>>>>

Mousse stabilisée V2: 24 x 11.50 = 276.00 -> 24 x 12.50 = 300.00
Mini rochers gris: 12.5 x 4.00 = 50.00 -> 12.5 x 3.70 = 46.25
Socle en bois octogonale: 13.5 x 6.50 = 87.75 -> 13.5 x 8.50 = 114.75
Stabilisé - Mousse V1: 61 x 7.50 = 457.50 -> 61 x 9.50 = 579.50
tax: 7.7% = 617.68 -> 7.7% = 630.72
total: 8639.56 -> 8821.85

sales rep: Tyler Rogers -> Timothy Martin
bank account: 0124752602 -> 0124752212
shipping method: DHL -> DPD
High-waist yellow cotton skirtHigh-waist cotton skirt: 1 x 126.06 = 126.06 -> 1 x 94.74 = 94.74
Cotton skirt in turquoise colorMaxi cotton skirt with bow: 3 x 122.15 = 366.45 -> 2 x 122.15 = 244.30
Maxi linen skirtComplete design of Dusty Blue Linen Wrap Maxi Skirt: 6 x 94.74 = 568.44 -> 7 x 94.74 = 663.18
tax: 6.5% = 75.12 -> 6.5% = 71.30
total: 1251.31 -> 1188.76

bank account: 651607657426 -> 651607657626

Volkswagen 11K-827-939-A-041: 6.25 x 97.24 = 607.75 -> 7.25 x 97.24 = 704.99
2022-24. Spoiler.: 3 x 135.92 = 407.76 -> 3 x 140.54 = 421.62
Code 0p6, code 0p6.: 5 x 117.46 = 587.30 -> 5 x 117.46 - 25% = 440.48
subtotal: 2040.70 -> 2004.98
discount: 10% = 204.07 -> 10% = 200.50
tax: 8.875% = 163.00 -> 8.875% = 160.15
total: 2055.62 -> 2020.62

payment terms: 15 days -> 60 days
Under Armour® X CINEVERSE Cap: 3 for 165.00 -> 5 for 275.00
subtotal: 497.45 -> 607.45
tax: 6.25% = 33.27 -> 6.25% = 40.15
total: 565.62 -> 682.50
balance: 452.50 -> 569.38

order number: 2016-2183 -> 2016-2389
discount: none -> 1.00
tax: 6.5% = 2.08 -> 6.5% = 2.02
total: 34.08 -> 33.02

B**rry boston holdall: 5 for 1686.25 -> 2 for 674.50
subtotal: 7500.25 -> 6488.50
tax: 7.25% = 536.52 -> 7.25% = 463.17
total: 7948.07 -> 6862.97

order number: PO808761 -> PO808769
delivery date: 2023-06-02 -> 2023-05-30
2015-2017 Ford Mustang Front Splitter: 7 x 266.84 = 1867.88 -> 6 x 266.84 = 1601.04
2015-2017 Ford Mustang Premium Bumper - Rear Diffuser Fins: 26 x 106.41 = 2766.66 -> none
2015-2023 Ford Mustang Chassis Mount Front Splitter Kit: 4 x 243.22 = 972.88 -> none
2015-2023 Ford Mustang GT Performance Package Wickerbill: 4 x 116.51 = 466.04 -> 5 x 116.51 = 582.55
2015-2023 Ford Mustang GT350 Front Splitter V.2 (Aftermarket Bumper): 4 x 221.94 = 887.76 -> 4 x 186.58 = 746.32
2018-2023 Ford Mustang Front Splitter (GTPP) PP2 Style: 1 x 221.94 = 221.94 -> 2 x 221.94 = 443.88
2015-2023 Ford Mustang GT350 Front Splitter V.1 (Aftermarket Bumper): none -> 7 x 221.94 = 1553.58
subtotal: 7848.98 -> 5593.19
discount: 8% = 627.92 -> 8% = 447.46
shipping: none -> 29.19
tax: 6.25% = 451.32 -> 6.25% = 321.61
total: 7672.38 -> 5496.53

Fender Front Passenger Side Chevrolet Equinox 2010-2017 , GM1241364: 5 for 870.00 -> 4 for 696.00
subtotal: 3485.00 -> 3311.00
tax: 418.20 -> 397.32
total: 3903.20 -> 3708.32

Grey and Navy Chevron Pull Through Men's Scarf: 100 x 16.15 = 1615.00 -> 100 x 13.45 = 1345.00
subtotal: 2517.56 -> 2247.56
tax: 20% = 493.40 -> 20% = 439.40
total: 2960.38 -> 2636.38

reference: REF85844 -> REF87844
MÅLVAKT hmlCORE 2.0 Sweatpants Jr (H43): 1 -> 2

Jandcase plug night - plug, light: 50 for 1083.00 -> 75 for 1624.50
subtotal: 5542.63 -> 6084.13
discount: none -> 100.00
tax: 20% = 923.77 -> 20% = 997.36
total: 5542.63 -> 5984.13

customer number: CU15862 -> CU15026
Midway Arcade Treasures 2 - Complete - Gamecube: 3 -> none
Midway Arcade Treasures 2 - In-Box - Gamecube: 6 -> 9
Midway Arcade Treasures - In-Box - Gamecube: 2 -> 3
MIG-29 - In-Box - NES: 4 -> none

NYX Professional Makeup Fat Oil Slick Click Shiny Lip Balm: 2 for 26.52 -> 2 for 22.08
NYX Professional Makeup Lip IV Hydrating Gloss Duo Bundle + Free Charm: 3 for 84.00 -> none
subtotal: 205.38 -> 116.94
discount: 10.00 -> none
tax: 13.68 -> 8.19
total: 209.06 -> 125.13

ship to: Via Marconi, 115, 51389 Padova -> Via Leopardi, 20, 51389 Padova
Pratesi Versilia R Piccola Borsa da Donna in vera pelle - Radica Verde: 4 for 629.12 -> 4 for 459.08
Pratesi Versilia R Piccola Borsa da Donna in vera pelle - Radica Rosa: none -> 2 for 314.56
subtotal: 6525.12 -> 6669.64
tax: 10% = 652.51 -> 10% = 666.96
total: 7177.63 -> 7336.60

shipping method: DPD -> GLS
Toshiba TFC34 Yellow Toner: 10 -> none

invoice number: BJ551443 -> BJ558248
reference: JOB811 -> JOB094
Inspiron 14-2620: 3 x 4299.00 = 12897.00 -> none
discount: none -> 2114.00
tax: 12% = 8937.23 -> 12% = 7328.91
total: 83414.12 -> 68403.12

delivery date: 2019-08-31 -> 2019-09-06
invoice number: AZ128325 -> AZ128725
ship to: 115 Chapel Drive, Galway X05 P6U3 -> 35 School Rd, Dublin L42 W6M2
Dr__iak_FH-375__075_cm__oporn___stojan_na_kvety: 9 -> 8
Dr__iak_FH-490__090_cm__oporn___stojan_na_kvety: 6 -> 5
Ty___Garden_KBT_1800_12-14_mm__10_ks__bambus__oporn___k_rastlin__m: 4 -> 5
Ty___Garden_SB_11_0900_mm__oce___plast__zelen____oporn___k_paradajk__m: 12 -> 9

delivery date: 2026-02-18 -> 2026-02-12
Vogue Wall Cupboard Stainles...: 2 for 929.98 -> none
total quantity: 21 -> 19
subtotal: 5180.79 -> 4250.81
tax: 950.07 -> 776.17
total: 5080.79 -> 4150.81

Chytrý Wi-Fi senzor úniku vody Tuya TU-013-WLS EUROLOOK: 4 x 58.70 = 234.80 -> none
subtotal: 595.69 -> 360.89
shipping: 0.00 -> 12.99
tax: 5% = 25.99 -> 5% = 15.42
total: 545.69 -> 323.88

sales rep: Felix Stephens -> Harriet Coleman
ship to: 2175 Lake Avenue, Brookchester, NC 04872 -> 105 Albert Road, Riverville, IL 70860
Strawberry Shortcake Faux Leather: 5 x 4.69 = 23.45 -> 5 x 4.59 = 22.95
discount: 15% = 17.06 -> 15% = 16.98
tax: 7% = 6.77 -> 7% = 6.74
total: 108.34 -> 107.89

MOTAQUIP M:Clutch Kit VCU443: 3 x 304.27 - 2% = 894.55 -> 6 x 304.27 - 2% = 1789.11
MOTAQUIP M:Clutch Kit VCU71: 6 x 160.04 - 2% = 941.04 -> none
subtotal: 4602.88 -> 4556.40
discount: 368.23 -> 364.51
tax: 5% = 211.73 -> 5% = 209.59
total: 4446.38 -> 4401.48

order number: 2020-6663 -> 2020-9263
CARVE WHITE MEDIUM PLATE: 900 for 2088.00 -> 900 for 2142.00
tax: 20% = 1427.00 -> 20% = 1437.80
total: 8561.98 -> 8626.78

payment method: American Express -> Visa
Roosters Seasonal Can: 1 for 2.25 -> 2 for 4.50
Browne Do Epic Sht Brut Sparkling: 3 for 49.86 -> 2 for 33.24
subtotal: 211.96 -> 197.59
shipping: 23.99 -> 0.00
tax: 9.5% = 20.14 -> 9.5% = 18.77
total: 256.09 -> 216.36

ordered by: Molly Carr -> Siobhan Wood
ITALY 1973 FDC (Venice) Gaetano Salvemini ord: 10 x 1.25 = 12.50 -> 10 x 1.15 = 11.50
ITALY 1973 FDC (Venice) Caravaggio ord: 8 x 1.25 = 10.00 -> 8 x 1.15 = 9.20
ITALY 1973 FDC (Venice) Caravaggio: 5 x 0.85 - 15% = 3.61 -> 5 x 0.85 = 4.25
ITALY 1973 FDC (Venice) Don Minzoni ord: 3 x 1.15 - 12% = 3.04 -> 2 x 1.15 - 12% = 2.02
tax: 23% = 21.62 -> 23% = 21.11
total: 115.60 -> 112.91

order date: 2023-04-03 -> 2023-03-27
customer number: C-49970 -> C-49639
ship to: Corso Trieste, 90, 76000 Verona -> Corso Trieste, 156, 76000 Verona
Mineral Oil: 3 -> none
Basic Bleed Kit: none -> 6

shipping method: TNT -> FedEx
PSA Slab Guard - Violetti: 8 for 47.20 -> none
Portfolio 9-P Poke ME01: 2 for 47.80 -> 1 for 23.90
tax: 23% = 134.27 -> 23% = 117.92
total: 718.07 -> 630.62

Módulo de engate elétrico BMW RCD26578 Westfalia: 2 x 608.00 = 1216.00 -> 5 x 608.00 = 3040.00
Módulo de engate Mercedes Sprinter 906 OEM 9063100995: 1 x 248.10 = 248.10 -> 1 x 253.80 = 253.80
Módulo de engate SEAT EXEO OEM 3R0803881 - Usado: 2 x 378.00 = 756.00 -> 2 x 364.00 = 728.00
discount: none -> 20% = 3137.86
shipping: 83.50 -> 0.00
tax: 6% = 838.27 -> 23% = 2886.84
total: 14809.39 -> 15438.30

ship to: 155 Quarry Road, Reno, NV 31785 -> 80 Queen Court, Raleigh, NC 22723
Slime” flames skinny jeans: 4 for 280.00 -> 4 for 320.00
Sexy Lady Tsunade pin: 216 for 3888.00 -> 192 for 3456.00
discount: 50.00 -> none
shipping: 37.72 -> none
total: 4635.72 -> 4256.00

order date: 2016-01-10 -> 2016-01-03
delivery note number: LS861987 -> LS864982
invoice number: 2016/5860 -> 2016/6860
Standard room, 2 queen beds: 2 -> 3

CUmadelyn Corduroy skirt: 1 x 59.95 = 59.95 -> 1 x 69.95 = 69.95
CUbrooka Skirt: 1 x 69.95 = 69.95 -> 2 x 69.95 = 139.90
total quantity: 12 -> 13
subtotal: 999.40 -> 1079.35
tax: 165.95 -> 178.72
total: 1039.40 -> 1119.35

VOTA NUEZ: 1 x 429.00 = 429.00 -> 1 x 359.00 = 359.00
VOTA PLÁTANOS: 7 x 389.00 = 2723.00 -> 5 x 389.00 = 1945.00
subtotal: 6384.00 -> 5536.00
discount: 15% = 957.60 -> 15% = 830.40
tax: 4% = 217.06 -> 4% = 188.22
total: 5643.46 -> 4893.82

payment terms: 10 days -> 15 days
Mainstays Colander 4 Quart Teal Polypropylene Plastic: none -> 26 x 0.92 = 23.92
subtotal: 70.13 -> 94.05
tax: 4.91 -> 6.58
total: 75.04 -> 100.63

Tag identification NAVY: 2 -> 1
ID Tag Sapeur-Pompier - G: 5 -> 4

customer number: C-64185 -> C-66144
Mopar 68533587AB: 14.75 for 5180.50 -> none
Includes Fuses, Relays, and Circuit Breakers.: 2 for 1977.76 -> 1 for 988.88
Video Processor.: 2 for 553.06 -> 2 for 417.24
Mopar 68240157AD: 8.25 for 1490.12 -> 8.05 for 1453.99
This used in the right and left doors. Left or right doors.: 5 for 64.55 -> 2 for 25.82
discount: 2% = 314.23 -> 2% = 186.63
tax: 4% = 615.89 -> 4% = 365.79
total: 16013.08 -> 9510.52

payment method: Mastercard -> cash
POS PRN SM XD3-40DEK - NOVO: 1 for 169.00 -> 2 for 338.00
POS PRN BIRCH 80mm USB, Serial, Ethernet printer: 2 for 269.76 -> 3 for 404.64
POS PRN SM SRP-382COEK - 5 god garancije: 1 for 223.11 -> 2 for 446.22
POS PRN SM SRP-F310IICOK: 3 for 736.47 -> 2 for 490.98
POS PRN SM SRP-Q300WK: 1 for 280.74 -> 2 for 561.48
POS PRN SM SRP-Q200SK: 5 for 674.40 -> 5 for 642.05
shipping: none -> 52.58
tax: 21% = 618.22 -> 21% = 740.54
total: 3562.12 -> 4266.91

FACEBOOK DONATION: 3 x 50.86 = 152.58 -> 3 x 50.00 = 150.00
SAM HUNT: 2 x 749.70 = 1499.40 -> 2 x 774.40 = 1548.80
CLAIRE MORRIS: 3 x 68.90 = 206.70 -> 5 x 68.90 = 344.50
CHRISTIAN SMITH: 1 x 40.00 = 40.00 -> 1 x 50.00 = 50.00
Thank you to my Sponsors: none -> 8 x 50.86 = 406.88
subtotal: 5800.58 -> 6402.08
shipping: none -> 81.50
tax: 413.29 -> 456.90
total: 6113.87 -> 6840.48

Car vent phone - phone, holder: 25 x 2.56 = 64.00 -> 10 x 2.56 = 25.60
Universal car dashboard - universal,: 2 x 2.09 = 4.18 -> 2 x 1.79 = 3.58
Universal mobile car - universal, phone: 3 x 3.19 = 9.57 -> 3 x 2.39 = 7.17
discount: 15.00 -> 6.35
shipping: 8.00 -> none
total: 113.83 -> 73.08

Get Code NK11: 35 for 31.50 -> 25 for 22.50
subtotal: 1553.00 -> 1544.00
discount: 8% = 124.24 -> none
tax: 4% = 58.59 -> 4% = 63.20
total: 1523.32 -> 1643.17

<<<<

The exact lines of the material above starting at the one that contains "tax: 6.25% = 33.27 -> 6.25% = 40.15" and ending at the one that contains "2018-2023 Ford Mustang" are what to retype; leave out everything else.

tax: 6.25% = 33.27 -> 6.25% = 40.15
total: 565.62 -> 682.50
balance: 452.50 -> 569.38

order number: 2016-2183 -> 2016-2389
discount: none -> 1.00
tax: 6.5% = 2.08 -> 6.5% = 2.02
total: 34.08 -> 33.02

B**rry boston holdall: 5 for 1686.25 -> 2 for 674.50
subtotal: 7500.25 -> 6488.50
tax: 7.25% = 536.52 -> 7.25% = 463.17
total: 7948.07 -> 6862.97

order number: PO808761 -> PO808769
delivery date: 2023-06-02 -> 2023-05-30
2015-2017 Ford Mustang Front Splitter: 7 x 266.84 = 1867.88 -> 6 x 266.84 = 1601.04
2015-2017 Ford Mustang Premium Bumper - Rear Diffuser Fins: 26 x 106.41 = 2766.66 -> none
2015-2023 Ford Mustang Chassis Mount Front Splitter Kit: 4 x 243.22 = 972.88 -> none
2015-2023 Ford Mustang GT Performance Package Wickerbill: 4 x 116.51 = 466.04 -> 5 x 116.51 = 582.55
2015-2023 Ford Mustang GT350 Front Splitter V.2 (Aftermarket Bumper): 4 x 221.94 = 887.76 -> 4 x 186.58 = 746.32
2018-2023 Ford Mustang Front Splitter (GTPP) PP2 Style: 1 x 221.94 = 221.94 -> 2 x 221.94 = 443.88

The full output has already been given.